Ukraine is also developing its own missiles; if it has enough it could threaten Russia’s refineries, infrastructure and military targets with devastating strikes if Moscow attacks again.
Earlier promises by Ukraine’s Fire Point defense company — to produce about 200 Flamingo FP-5 missiles a month, each with a 1,150 kilogram warhead and a 3,000-kilometer range — haven’t panned out, although some have been used to hit Russian targets.
But Ukraine has other cruise missiles and long-range drones that could hit targets deep inside Russia. It is also working on a tactical ballistic missile with a 500-km range carrying a 200 kg warhead together with the U.K.
All of that requires a robust defense industry and healthy public finances.

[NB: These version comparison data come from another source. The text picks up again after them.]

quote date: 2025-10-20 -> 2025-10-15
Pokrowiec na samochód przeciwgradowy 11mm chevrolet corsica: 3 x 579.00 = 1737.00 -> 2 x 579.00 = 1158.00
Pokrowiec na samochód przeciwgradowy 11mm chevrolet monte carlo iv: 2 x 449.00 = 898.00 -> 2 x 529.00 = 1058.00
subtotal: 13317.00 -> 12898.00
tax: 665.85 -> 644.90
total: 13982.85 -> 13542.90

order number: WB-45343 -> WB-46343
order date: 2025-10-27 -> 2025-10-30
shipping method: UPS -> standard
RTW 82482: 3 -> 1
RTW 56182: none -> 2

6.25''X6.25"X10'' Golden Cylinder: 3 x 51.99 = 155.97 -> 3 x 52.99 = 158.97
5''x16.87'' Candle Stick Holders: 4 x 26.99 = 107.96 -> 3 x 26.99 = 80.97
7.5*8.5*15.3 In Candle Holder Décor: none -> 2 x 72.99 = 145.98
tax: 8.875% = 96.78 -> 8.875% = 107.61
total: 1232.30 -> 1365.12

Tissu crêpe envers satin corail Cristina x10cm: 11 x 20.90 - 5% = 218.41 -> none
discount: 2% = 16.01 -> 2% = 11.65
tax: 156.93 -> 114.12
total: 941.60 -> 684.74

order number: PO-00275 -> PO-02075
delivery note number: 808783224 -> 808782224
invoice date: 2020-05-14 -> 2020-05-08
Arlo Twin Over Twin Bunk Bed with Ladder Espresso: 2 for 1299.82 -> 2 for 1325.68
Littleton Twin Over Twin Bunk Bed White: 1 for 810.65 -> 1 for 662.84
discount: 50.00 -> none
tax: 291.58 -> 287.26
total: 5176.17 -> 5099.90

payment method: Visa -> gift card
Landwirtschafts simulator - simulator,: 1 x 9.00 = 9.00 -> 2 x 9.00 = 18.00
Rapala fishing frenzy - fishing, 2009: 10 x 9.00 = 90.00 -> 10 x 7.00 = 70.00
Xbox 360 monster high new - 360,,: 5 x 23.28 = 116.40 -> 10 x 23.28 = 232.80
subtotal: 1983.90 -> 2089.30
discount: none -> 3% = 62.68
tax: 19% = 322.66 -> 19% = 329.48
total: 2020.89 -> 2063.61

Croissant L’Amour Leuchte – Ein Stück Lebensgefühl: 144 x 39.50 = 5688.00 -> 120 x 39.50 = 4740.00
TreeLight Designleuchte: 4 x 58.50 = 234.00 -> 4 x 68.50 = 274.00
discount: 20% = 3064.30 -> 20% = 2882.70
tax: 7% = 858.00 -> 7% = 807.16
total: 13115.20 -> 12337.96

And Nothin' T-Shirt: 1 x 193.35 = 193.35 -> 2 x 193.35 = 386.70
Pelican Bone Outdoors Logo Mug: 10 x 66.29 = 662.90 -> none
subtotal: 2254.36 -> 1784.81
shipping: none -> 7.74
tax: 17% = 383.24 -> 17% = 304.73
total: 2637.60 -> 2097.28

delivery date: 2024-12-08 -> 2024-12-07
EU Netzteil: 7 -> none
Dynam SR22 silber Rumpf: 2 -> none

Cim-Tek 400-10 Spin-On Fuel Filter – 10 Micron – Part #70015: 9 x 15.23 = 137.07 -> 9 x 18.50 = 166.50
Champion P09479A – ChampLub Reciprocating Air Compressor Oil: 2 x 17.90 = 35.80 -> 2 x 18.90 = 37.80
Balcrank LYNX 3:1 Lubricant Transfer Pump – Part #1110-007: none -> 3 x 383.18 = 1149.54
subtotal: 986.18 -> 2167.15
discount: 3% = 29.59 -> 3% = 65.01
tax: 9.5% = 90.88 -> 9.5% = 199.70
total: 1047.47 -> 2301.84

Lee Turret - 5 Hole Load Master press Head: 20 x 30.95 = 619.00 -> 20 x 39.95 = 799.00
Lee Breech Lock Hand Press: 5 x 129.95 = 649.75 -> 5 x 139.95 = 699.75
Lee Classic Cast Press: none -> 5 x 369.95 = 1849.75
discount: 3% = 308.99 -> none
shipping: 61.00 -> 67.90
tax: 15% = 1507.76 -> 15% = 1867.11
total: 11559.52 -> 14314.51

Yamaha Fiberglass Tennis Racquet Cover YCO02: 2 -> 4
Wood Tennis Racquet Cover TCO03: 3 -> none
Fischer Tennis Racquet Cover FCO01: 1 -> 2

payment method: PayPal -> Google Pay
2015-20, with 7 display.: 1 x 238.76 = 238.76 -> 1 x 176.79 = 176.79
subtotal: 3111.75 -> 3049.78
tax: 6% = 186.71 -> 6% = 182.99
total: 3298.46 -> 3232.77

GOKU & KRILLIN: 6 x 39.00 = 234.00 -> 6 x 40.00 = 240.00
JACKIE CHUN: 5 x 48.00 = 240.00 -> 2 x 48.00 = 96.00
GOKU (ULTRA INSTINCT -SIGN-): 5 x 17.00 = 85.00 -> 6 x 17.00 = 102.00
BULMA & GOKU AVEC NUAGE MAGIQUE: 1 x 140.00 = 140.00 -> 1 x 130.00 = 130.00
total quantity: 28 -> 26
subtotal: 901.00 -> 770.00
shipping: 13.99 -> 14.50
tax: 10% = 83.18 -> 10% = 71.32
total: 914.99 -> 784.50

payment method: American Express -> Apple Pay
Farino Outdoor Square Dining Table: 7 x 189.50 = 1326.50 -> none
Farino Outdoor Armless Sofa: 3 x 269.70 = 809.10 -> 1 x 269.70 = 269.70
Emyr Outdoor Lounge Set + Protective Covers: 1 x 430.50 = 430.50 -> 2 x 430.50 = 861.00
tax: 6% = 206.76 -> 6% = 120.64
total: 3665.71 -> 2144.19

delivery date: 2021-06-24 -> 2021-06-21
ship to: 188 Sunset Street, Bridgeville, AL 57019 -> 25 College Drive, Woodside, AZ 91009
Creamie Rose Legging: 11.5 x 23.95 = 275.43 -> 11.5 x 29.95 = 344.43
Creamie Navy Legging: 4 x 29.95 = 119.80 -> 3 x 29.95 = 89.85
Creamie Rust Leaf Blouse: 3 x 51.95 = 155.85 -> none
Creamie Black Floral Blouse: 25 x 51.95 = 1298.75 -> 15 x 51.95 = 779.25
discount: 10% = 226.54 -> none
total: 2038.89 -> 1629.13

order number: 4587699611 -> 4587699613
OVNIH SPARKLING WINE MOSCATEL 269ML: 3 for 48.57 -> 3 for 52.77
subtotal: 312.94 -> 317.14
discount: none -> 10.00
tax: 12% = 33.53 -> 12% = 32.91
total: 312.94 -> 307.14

Last year, Ukrainian defense companies had the capacity to produce about $35 billion worth of kit, but Kyiv’s cash-strapped government was only able to issue contracts for about $12 billion, said Fedirko.
“Up to 60 percent of capacity remains underutilized. Without long-term contracts, predictable financing, protected production sites, automation where feasible, and a domestic testing base, serial production cannot be sustained,” he said.
As well as equipping its own forces, Ukraine is hoping to export weapons, something current wartime rules make difficult.
The EU’s new defense spending initiatives, like the €150 billion SAFE loans-for-weapons program, are open to Ukrainian industries. The bloc is also planning to issue Ukraine a €90 billion loan, two-thirds of which will go for defense.
Legally binding security agreements with the United States and European states, as well as the potential presence of a “coalition of the willing” multinational force, are big issues in ongoing peace talks.
“However, they are largely seen as complementary to Ukraine’s own army rather than a substitute for them,” Getmanchuk said.
For Ukrainian President Volodymyr Zelenskyy, that means building up Ukraine’s own defense capabilities to deter Russia.
“With such a neighbor, Ukrainians must be as effective masters of the defense of their state, so that Ukraine is always independent and free from Russia.”